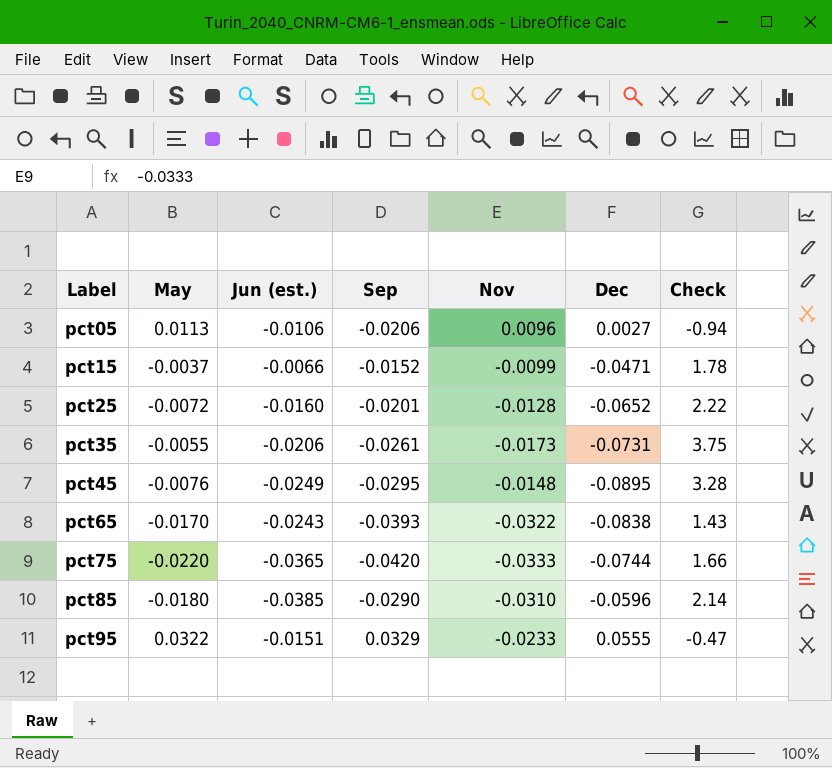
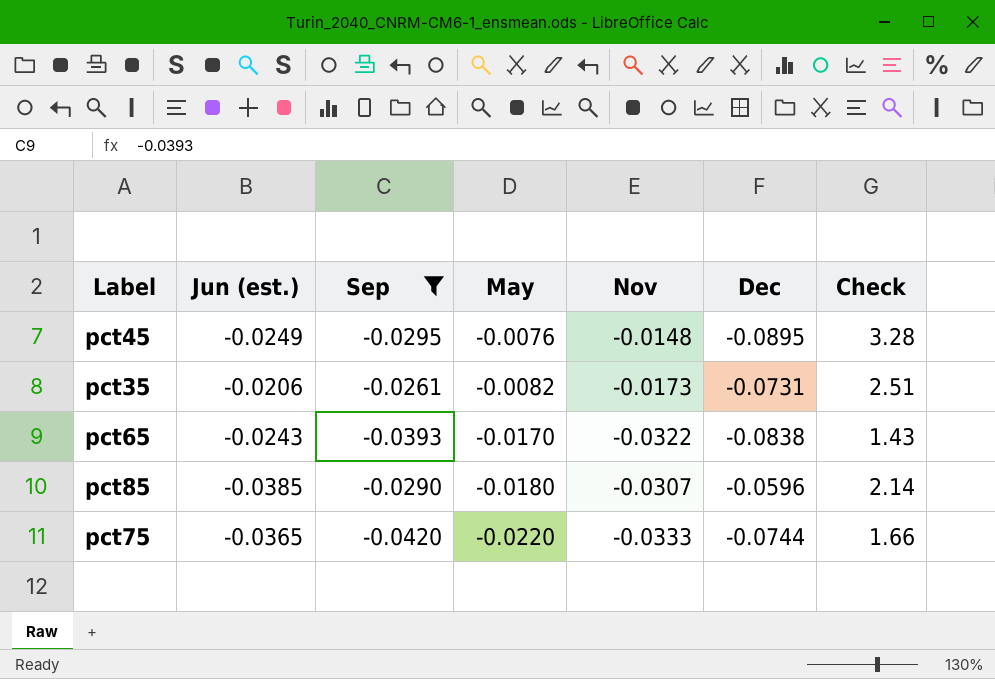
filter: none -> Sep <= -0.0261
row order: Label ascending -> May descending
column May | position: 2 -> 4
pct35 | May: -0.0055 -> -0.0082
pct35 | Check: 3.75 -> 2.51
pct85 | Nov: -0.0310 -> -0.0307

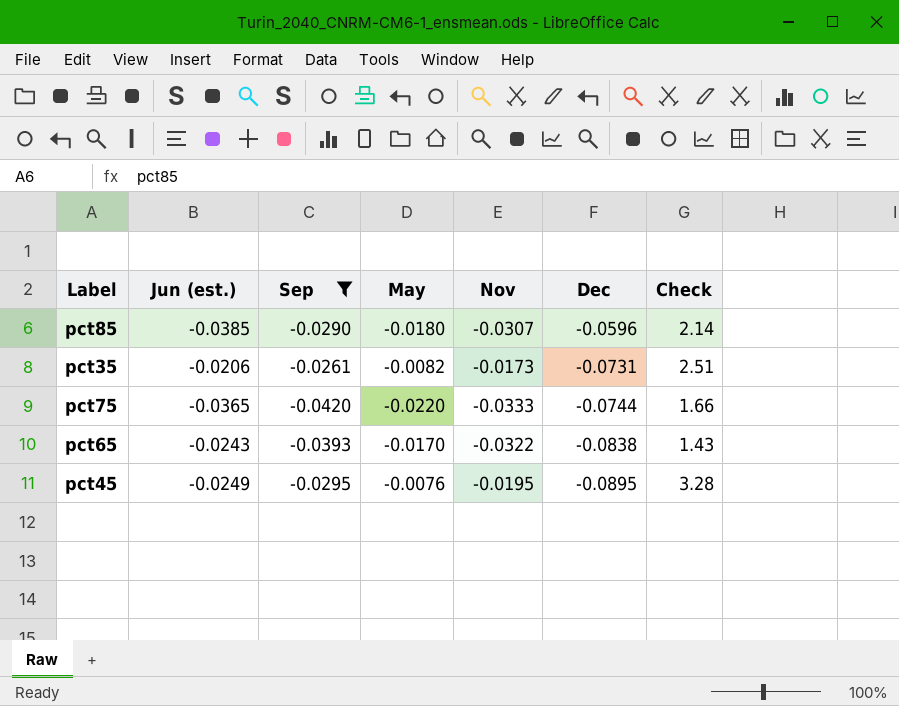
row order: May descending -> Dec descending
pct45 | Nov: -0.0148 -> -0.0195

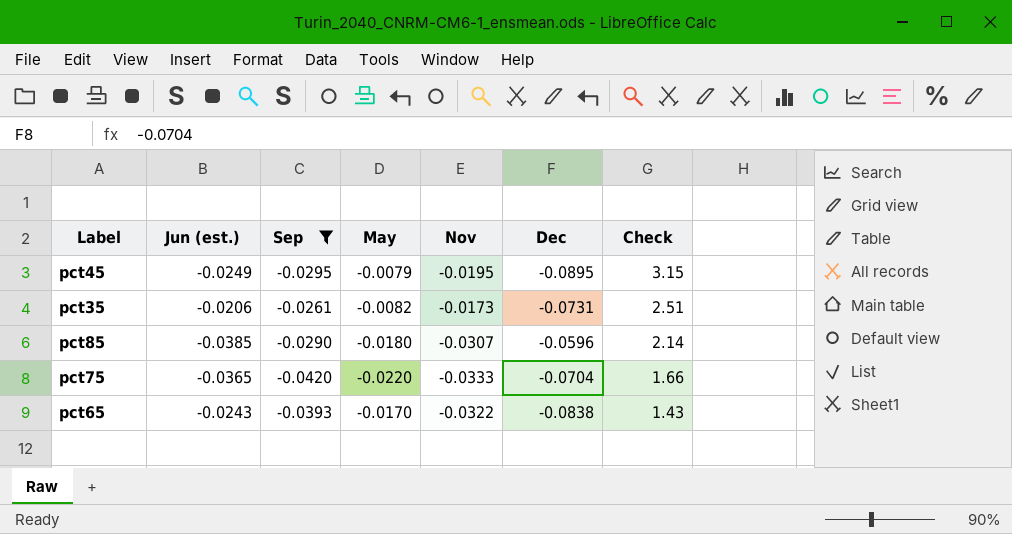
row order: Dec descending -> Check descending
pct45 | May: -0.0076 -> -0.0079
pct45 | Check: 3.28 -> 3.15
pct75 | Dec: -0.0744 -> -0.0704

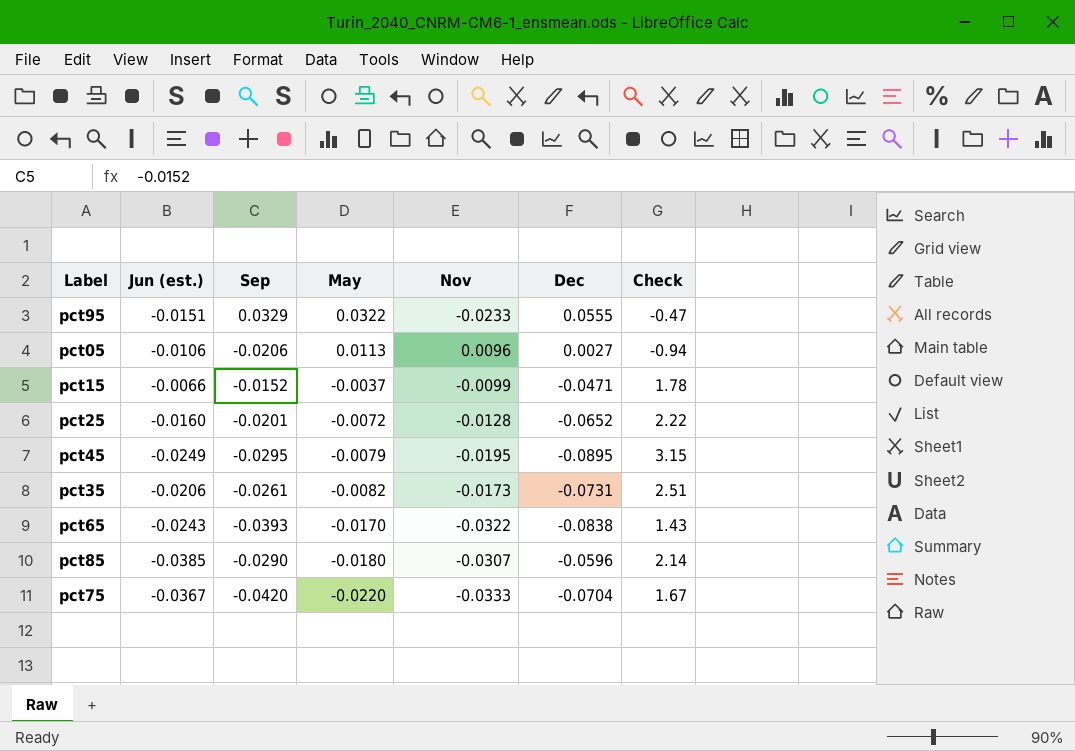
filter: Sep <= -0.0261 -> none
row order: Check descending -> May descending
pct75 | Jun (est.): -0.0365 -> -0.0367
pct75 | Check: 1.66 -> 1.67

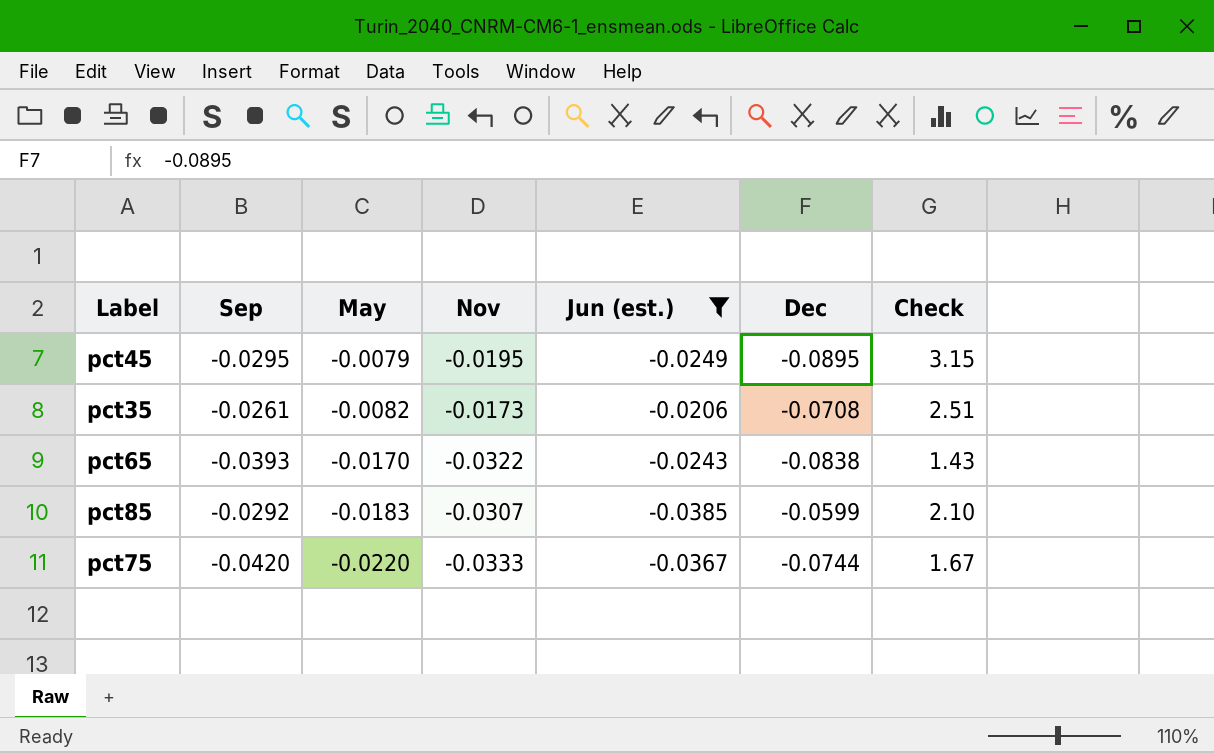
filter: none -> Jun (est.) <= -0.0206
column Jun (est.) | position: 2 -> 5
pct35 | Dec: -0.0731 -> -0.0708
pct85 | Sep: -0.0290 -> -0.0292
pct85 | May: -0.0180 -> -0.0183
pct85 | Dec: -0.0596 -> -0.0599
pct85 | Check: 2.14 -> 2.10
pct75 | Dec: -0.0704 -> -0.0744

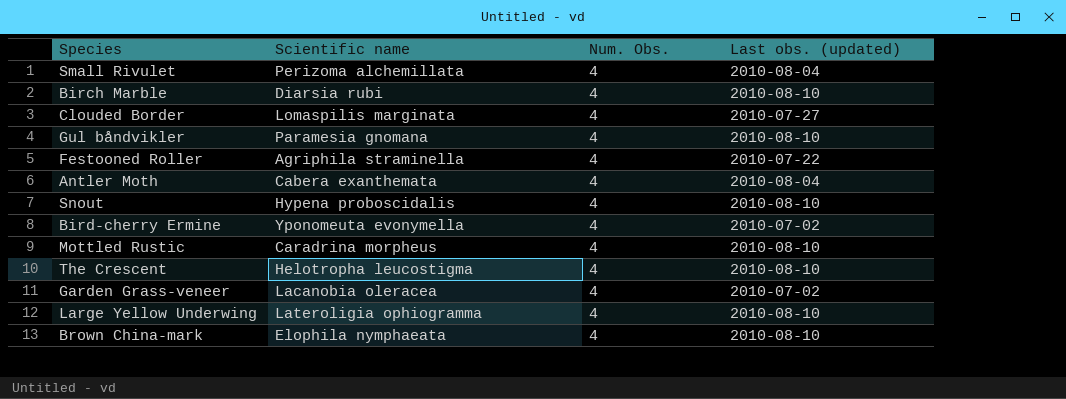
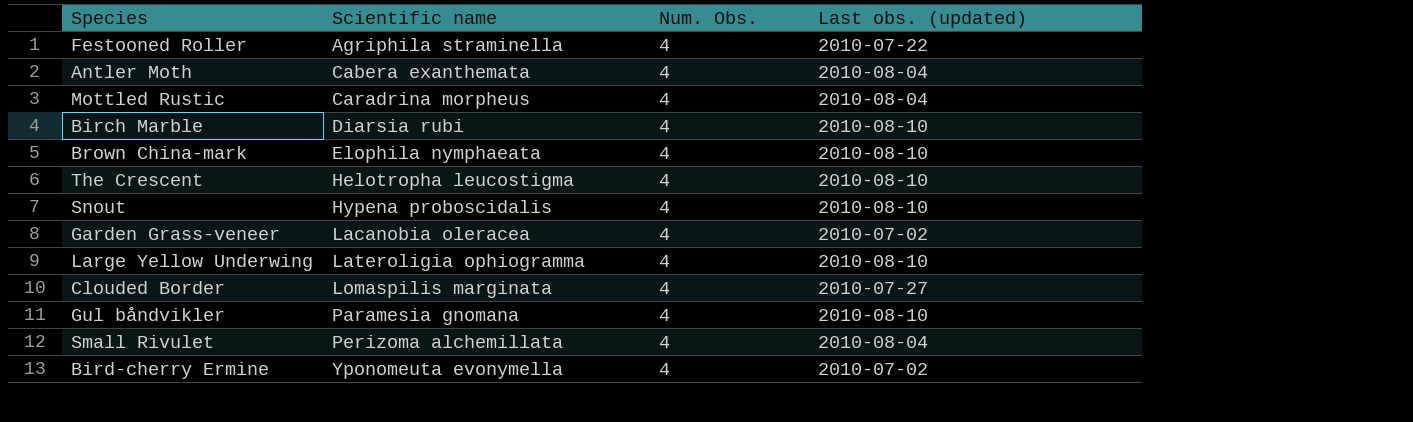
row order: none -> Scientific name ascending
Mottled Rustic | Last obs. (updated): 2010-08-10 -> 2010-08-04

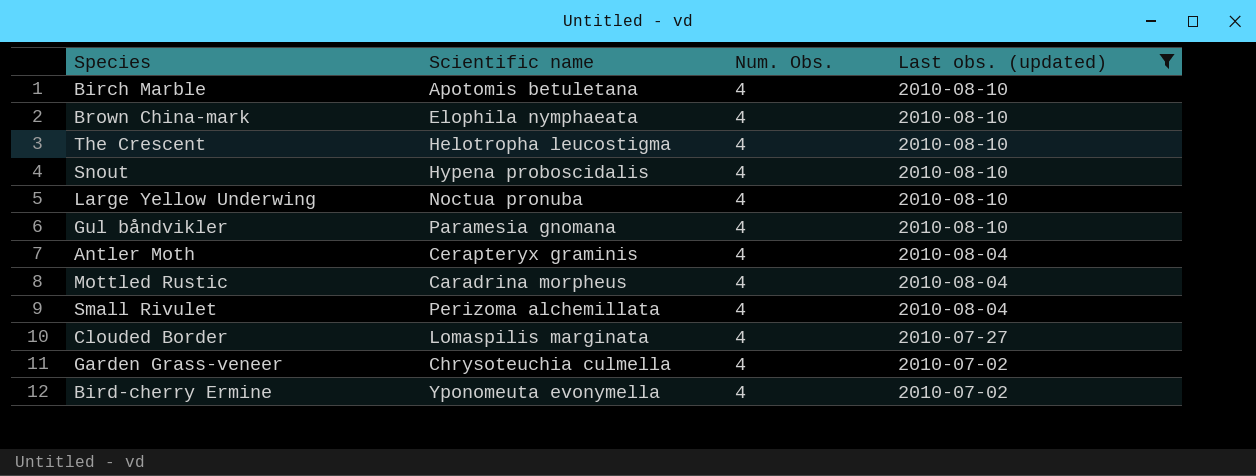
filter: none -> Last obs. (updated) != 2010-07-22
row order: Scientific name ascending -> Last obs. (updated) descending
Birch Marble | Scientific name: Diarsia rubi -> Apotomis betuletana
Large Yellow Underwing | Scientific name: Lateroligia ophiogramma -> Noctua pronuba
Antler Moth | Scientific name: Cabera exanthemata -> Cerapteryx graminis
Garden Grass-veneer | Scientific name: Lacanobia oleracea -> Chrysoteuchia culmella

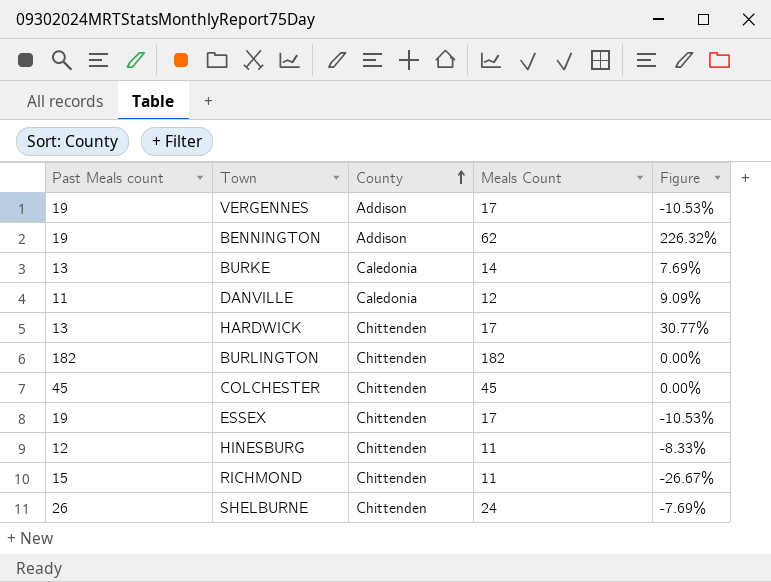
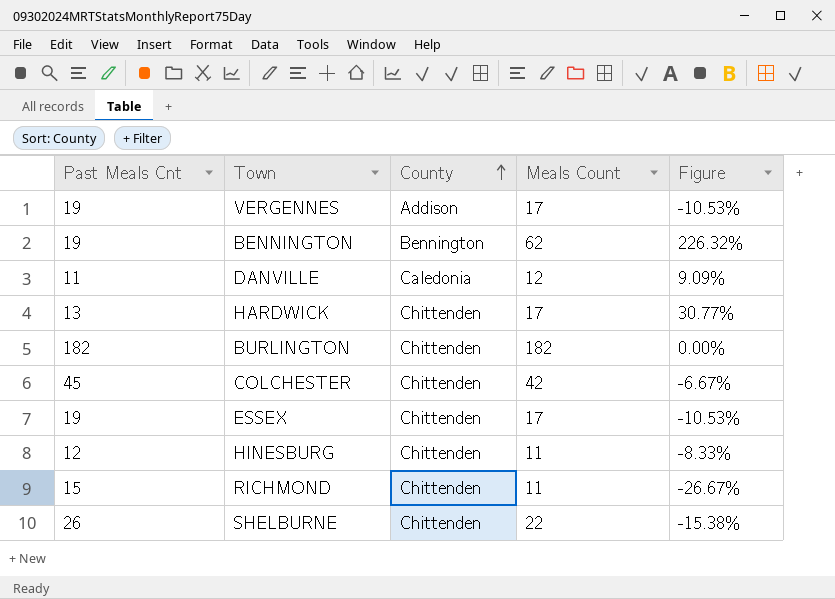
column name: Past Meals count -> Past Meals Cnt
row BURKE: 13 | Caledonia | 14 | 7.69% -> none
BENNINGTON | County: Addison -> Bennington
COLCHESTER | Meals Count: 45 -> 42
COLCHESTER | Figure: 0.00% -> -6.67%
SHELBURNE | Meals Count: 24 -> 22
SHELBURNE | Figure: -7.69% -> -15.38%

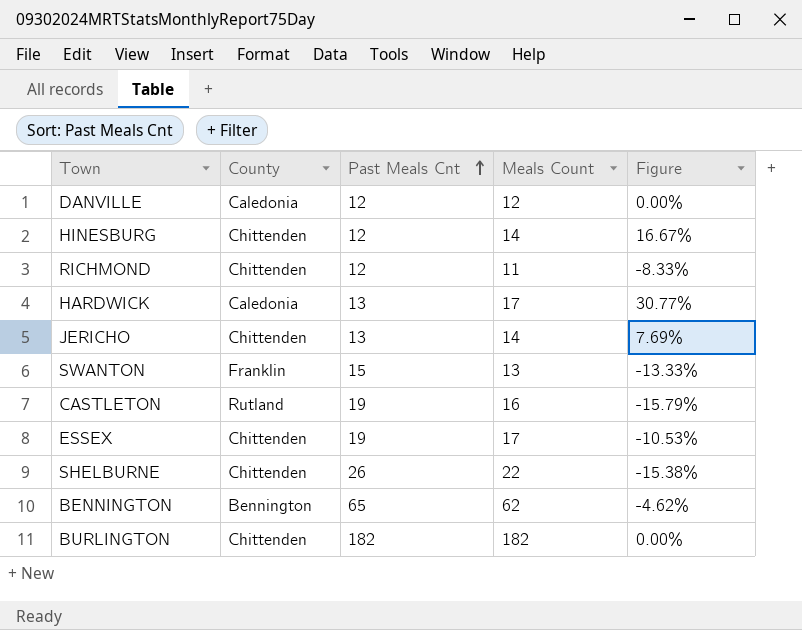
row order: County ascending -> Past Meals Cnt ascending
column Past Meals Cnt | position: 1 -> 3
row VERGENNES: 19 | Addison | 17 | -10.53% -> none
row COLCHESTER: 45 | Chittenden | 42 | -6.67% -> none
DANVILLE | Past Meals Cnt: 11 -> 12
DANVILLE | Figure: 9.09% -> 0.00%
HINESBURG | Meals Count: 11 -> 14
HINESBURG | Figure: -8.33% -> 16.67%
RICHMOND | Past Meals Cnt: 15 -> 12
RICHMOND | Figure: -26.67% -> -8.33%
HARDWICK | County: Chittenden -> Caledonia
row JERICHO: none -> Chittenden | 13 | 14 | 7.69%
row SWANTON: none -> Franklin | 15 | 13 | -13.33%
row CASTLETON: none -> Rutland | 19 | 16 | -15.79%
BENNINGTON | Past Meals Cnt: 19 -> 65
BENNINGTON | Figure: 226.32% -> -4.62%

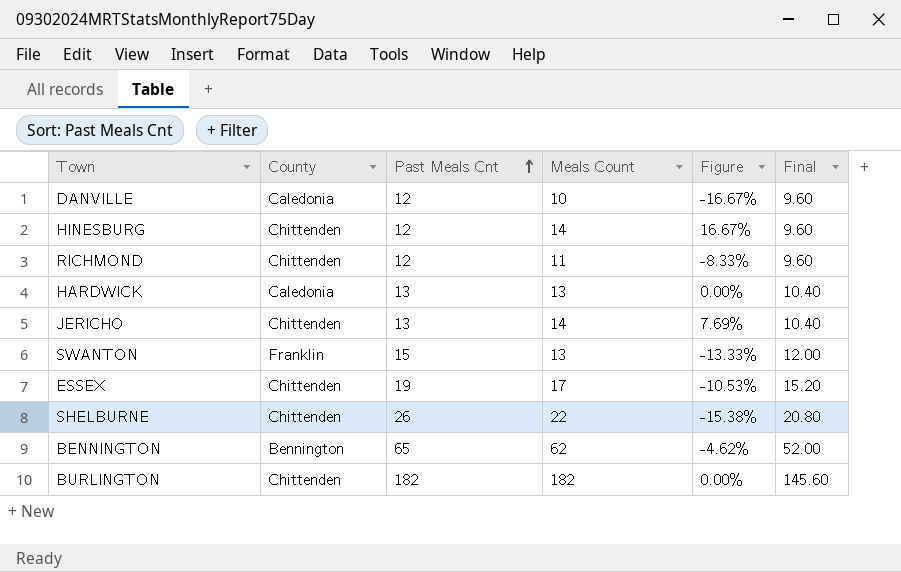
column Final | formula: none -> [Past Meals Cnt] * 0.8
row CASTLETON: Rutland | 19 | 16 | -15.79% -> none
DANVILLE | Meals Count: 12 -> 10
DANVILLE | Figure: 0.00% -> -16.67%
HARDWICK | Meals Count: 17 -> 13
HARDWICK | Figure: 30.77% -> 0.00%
* * *
**Goal of the exercise**
Working from the entries above, please transcribe only the lines from the line with "row SWANTON: none" through the line with "DANVILLE | Figure: 0.00% -> -16.67%", exactly, with both end lines and without pictures.

**Exercise response**
row SWANTON: none -> Franklin | 15 | 13 | -13.33%
row CASTLETON: none -> Rutland | 19 | 16 | -15.79%
BENNINGTON | Past Meals Cnt: 19 -> 65
BENNINGTON | Figure: 226.32% -> -4.62%

column Final | formula: none -> [Past Meals Cnt] * 0.8
row CASTLETON: Rutland | 19 | 16 | -15.79% -> none
DANVILLE | Meals Count: 12 -> 10
DANVILLE | Figure: 0.00% -> -16.67%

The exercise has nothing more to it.